___ Records provided

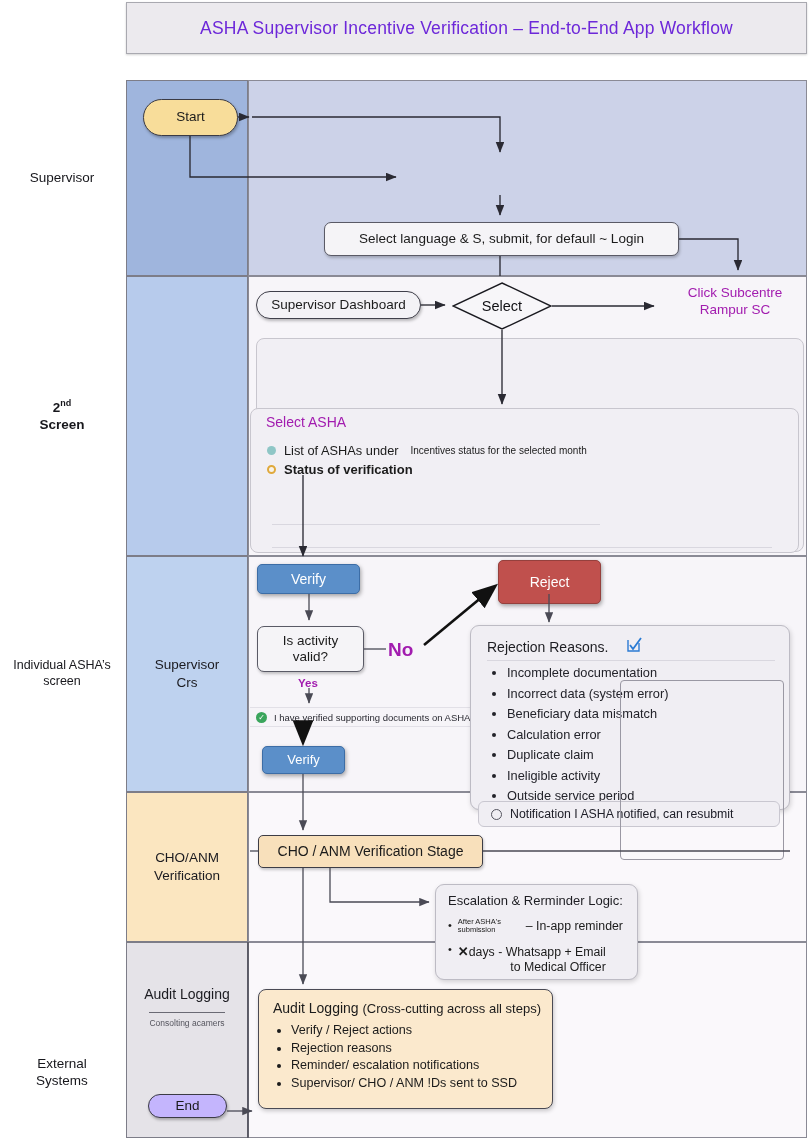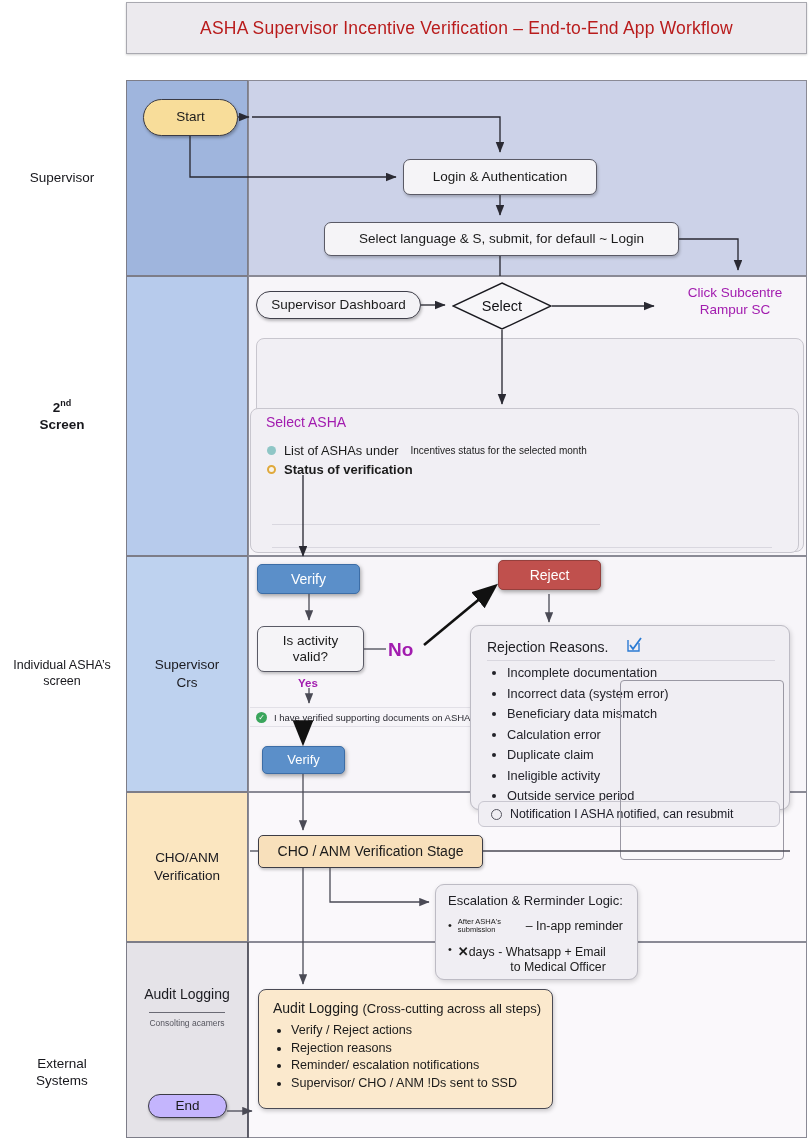--- a/index.html
+++ b/index.html
@@ -13,21 +13,21 @@
   }
   #page { position: relative; width: 812px; height: 1140px; }
 
   
   .title-bar {
     position: absolute; left: 126px; top: 2px; width: 681px; height: 52px;
     background: #eceaee; border: 1px solid #a9a9b0;
     display: flex; align-items: center; justify-content: center;
     box-shadow: 0 1px 2px rgba(0,0,0,.18);
   }
-  .title-bar .t { font-size: 17.5px; color: #b91c1c; letter-spacing: .2px; }
+  .title-bar .t { font-size: 17.5px; color: #6d28d9; letter-spacing: .2px; }
 
   
   .lane-label {
     position: absolute; left: 0; width: 124px;
     display: flex; align-items: center; justify-content: center;
     text-align: center; font-size: 13.5px; color: #17171c; line-height: 1.25;
   }
 
   
   .lane-cell {
@@ -146,23 +146,20 @@
     <div>
       <span>External</span><br>
       <span>Systems</span>
     </div>
   </div>
 
   <div class="node terminator" style="left:143px;top:99px;width:95px;height:37px;background:#f8dd9a;">
     <span>Start</span>
   </div>
 
-  <div class="node proc" style="left:403px;top:159px;width:194px;height:36px;">
-    <span>Login &amp; Authentication</span>
-  </div>
 
   <div class="node proc" style="left:324px;top:222px;width:355px;height:34px;">
     <span>Select language &amp; S, submit, for defaull  ~  Login</span>
   </div>
 
   <div class="node pill" style="left:256px;top:291px;width:165px;height:28px;">
     <span>Supervisor Dashboard</span>
   </div>
 
   <div class="diamond-wrap" style="left:452px;top:282px;width:100px;height:48px;">
@@ -197,21 +194,21 @@
     <span style="font-size:13px;font-weight:bold;">Status of verification</span>
   </div>
 
   <div class="hairline" style="left:272px;top:524px;width:328px;"></div>
   <div class="hairline" style="left:272px;top:547px;width:500px;"></div>
 
   <div class="node btn" style="left:257px;top:564px;width:103px;height:30px;background:#5b8fc9;border:1px solid #3c6da6;">
     <span>Verify</span>
   </div>
 
-  <div class="node btn" style="left:498px;top:560px;width:103px;height:30px;background:#c0504d;border:1px solid #95403d;">
+  <div class="node btn" style="left:498px;top:560px;width:103px;height:44px;background:#c0504d;border:1px solid #95403d;">
     <span>Reject</span>
   </div>
 
   <div class="node proc" style="left:257px;top:626px;width:107px;height:46px;flex-direction:column;">
     <span>Is activity</span>
     <span>valid?</span>
   </div>
 
   <div class="txt" style="left:388px;top:638px;font-size:19px;font-weight:bold;">
     <span>No</span>

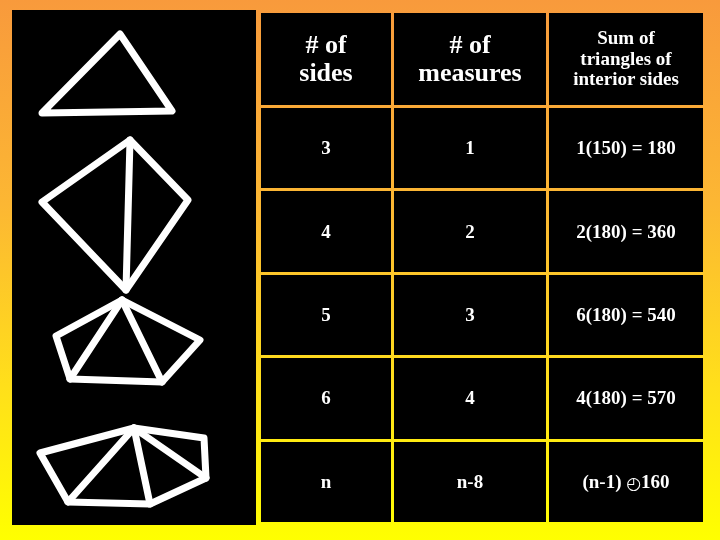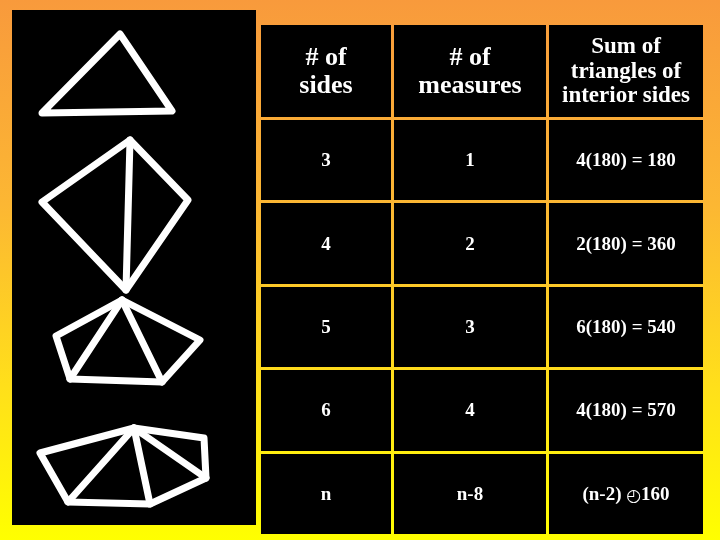--- a/index.html
+++ b/index.html
@@ -34,21 +34,21 @@
   #shapes-svg {
     display: block;
     width: 244px;
     height: 515px;
   }
 
   
   #angle-table {
     position: absolute;
     left: 258px;
-    top: 22px;
+    top: 10px;
     width: 442px;
     height: 515px;
     border-collapse: separate;
     border-spacing: 3px;
     background: transparent;
     table-layout: fixed;
   }
   #angle-table td, #angle-table th {
     background: #000000;
     color: #ffffff;
@@ -60,21 +60,21 @@
   }
   #angle-table th {
     height: 92px;
     line-height: 1.08;
   }
   .col-sides   { width: 130px; }
   .col-tris    { width: 152px; }
   .col-sum     { width: 154px; }
 
   .hdr-sides, .hdr-tris { font-size: 26px; }
-  .hdr-sum { font-size: 23px; }
+  .hdr-sum { font-size: 19px; }
 
   #angle-table tbody tr { height: 72px; }
   .cell-sides, .cell-tris { font-size: 19px; }
   .cell-sum { font-size: 19px; }
 
   tr.row-tall { height: 132px; }
 
   .clock-glyph {
     font-family: "DejaVu Sans", sans-serif;
     font-weight: normal;
@@ -130,38 +130,38 @@
           <div>Sum of</div>
           <div>triangles of</div>
           <div>interior sides</div>
         </th>
       </tr>
     </thead>
     <tbody>
       <tr>
         <td class="cell-sides">3</td>
         <td class="cell-tris">1</td>
-        <td class="cell-sum">4(180) = 180</td>
+        <td class="cell-sum">1(150) = 180</td>
       </tr>
       <tr>
         <td class="cell-sides">4</td>
         <td class="cell-tris">2</td>
         <td class="cell-sum">2(180) = 360</td>
       </tr>
       <tr>
         <td class="cell-sides">5</td>
         <td class="cell-tris">3</td>
         <td class="cell-sum">6(180) = 540</td>
       </tr>
       <tr>
         <td class="cell-sides">6</td>
         <td class="cell-tris">4</td>
         <td class="cell-sum">4(180) = 570</td>
       </tr>
       <tr class="row-tall">
         <td class="cell-sides">n</td>
         <td class="cell-tris">n-8</td>
-        <td class="cell-sum"><span>(n-2) </span><span class="clock-glyph">◴</span><span>160</span></td>
+        <td class="cell-sum"><span>(n-1) </span><span class="clock-glyph">◴</span><span>160</span></td>
       </tr>
     </tbody>
   </table>
 
 </div>
 
 </body></html>

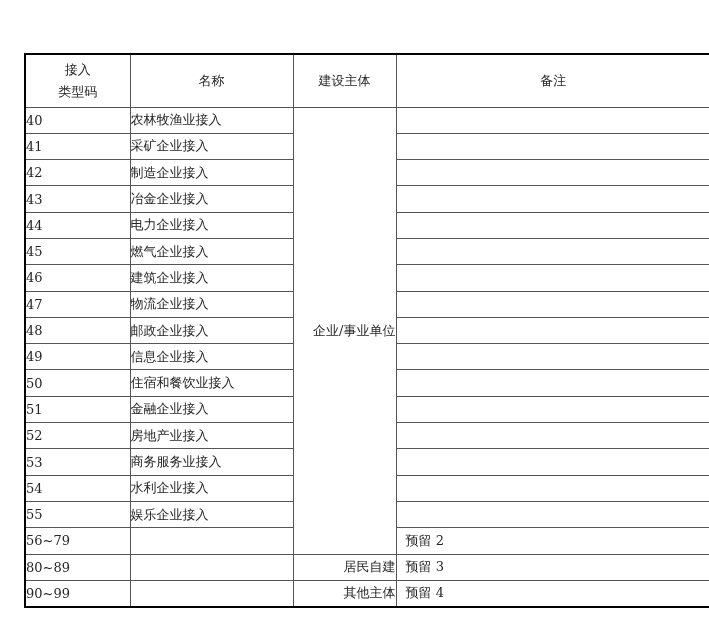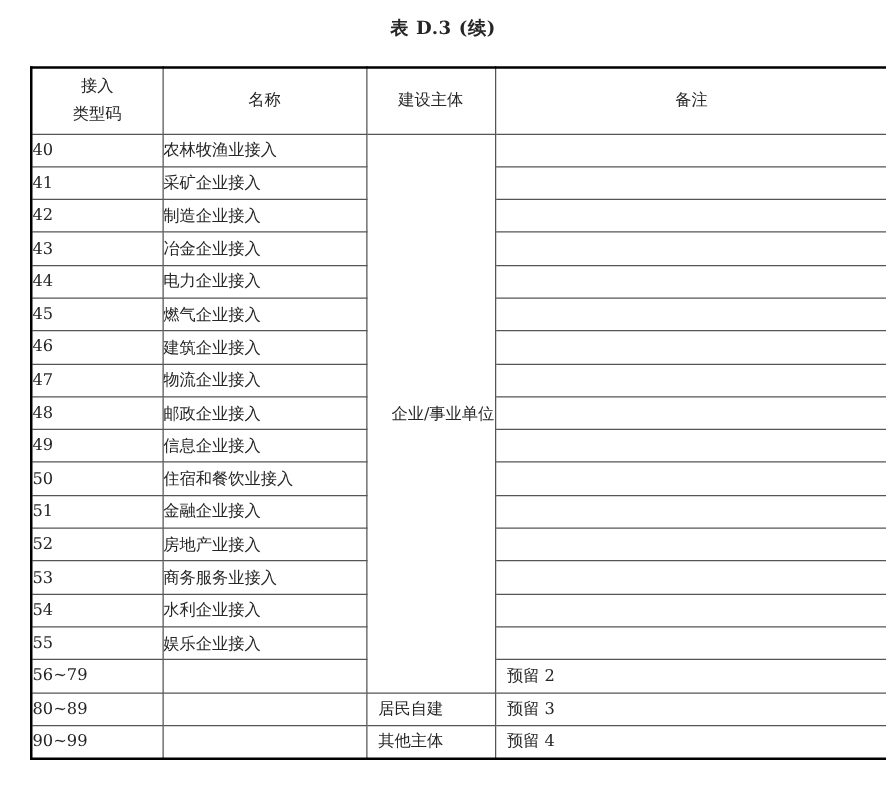--- a/index.html
+++ b/index.html
@@ -42,28 +42,27 @@
   thead tr { height: 53px; }
   tbody tr { height: 26.3px; }
   th.hdr {
     text-align: center;
     white-space: pre-line;
     line-height: 1.7;
   }
   td.code { text-align: left; }
   td.name { text-align: left; }
   td.subject-center { text-align: right; }
-  td.subject-left { text-align: left; padding-left: 9px; }
+  td.subject-left { text-align: right; padding-left: 9px; }
   td.note { text-align: left; padding-left: 9px; }
 </style>
 </head>
 <body>
 
 <div class="page">
-  <div class="title">表 D.3 (续)</div>
 
   <table class="main">
     <colgroup>
       <col style="width:105px">
       <col style="width:163px">
       <col style="width:103px">
       <col style="width:315px">
     </colgroup>
     <thead>
       <tr>

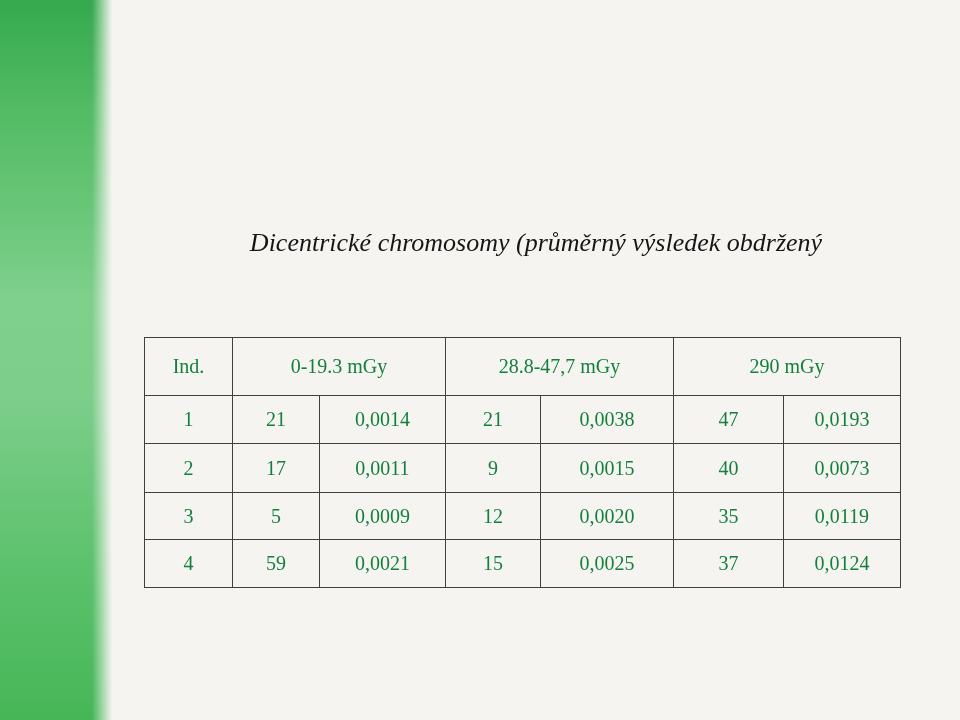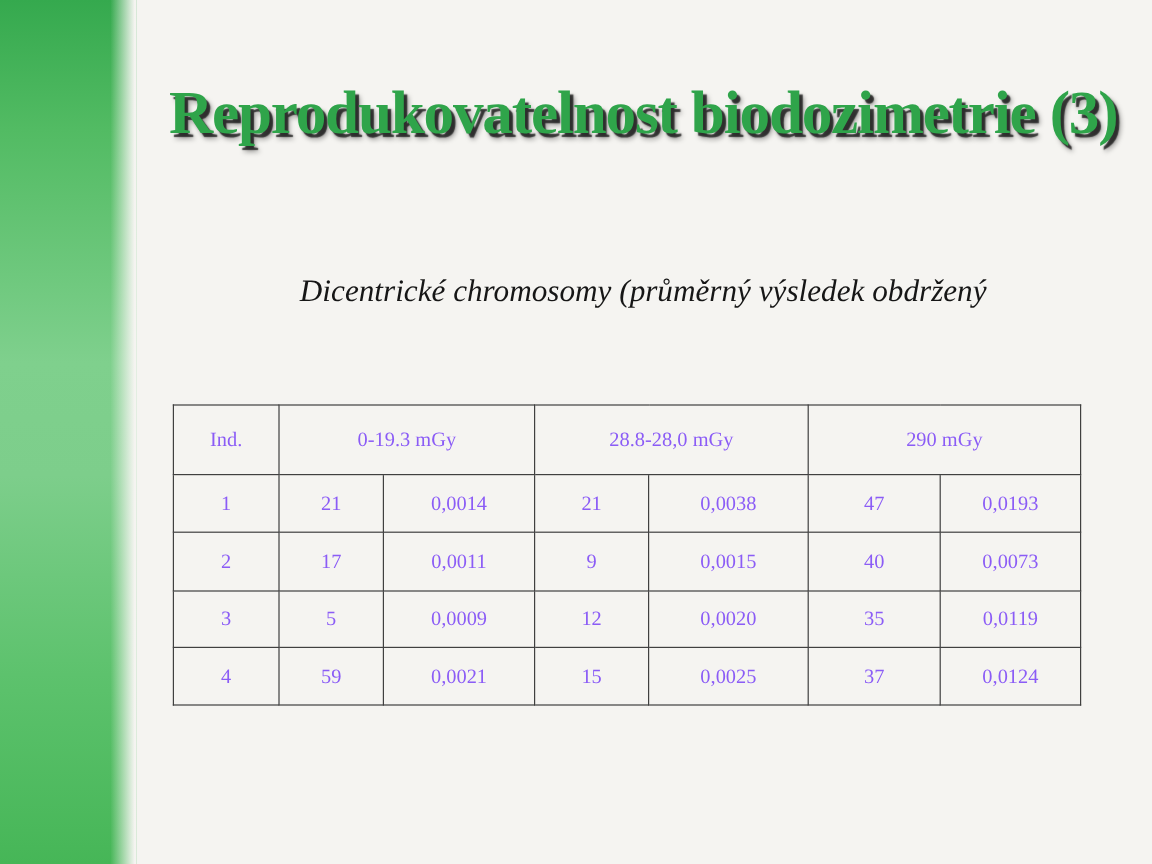--- a/index.html
+++ b/index.html
@@ -72,22 +72,22 @@
     color: #161616;
   }
 
   
   table.dose-table {
     position: absolute;
     left: 144px;
     top: 337px;
     border-collapse: collapse;
     table-layout: fixed;
-    font-size: 17px;
-    color: #8b5cf6;
+    font-size: 20px;
+    color: #15803d;
   }
   table.dose-table td {
     border: 1px solid #404040;
     text-align: center;
     vertical-align: middle;
     padding: 0;
     overflow: hidden;
   }
   col.c0 { width: 88px; }
   col.c1 { width: 87px; }
@@ -103,41 +103,40 @@
   tr.drow3 { height: 47px; }
   tr.drow4 { height: 48px; }
 </style>
 </head>
 <body>
 
 <div class="slide">
 
   <div class="green-bar"></div>
 
-  <div class="title">Reprodukovatelnost biodozimetrie (3)</div>
 
   <div class="subtitle">
     <div>Dicentrické chromosomy (průměrný výsledek obdržený</div>
   </div>
 
   <table class="dose-table">
     <colgroup>
       <col class="c0">
         <col class="c1">
         <col class="c2">
         <col class="c3">
       <col class="c4">
         <col class="c5">
         <col class="c6">
     </colgroup>
     <tbody>
       <tr class="hrow1">
         <td>Ind.</td>
         <td colspan="2">0-19.3 mGy</td>
-        <td colspan="2">28.8-28,0 mGy</td>
+        <td colspan="2">28.8-47,7 mGy</td>
         <td colspan="2">290 mGy</td>
       </tr>
       <tr class="drow1">
         <td>1</td>
         <td>21</td>
         <td>0,0014</td>
         <td>21</td>
         <td>0,0038</td>
         <td>47</td>
         <td>0,0193</td>

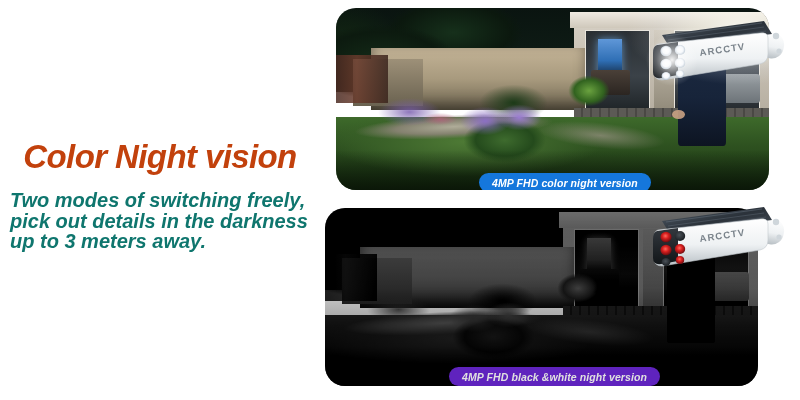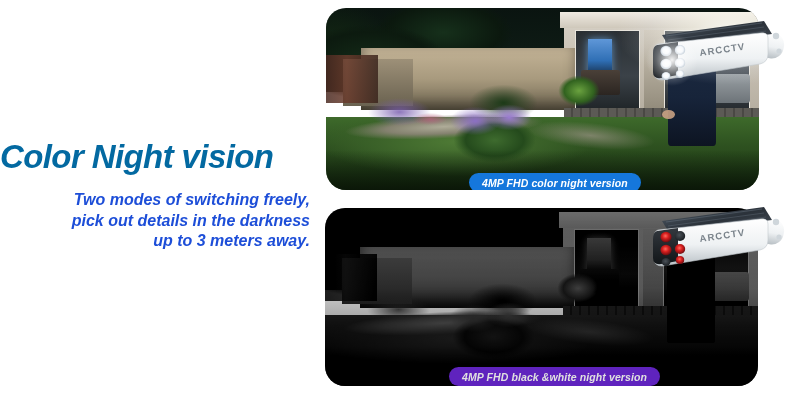--- a/index.html
+++ b/index.html
@@ -2,34 +2,34 @@
 <html><head>
 <meta charset="utf-8">
 <style>
   html,body{margin:0;padding:0;}
   body{
     width:800px;height:400px;overflow:hidden;background:#ffffff;
     font-family:"Liberation Sans","DejaVu Sans",sans-serif;
   }
   .stage{position:relative;width:800px;height:400px;background:#fff;}
   .headline{
-    position:absolute;left:0;top:138px;width:320px;text-align:left;
+    position:absolute;left:0;top:138px;width:320px;text-align:center;
     font-size:33px;font-weight:bold;font-style:italic;letter-spacing:-0.6px;
-    color:#0369a1;white-space:nowrap;
+    color:#c2410c;white-space:nowrap;
   }
   .subcopy{
-    position:absolute;left:10px;top:190px;width:300px;text-align:right;
-    font-size:16px;font-weight:bold;font-style:italic;line-height:20.5px;
-    color:#1d4ed8;
+    position:absolute;left:10px;top:190px;width:300px;text-align:left;
+    font-size:20px;font-weight:bold;font-style:italic;line-height:20.5px;
+    color:#0f766e;
   }
   .subcopy div{white-space:nowrap;}
 
   
   .panel{position:absolute;overflow:hidden;border-radius:20px;}
-  #panel-color{left:326px;top:8px;width:433px;height:182px;}
+  #panel-color{left:336px;top:8px;width:433px;height:182px;}
   #panel-bw{left:325px;top:208px;width:433px;height:178px;}
 
   .scene{position:absolute;inset:0;}
 
   
   .c-sky{
     position:absolute;left:0;top:0;width:100%;height:46%;
     background:linear-gradient(180deg,#0a1410 0%,#0d1a14 45%,#15231a 100%);
   }
   .c-trees{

______

Exercise objective
In the records above, find each line holding "white" and copy it.

Completed exercise
     white-space: pre-line;
-    color:#0369a1;white-space:nowrap;
+    color:#c2410c;white-space:nowrap;
   .subcopy div{white-space:nowrap;}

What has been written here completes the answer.